### PROBLEM DETAILS
Reproduce exactly the stretch of lines running from the line with "(221, 566) none" to the end of the entries below.

### THE INPUT
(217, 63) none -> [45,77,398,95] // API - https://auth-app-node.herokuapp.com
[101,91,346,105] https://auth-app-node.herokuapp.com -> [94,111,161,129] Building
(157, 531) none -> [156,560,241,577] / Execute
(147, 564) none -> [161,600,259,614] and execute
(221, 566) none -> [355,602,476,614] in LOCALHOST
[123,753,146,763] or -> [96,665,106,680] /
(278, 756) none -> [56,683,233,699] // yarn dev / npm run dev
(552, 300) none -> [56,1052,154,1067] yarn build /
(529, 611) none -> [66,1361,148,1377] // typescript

### RESULT OF THE TASK
(221, 566) none -> [355,602,476,614] in LOCALHOST
[123,753,146,763] or -> [96,665,106,680] /
(278, 756) none -> [56,683,233,699] // yarn dev / npm run dev
(552, 300) none -> [56,1052,154,1067] yarn build /
(529, 611) none -> [66,1361,148,1377] // typescript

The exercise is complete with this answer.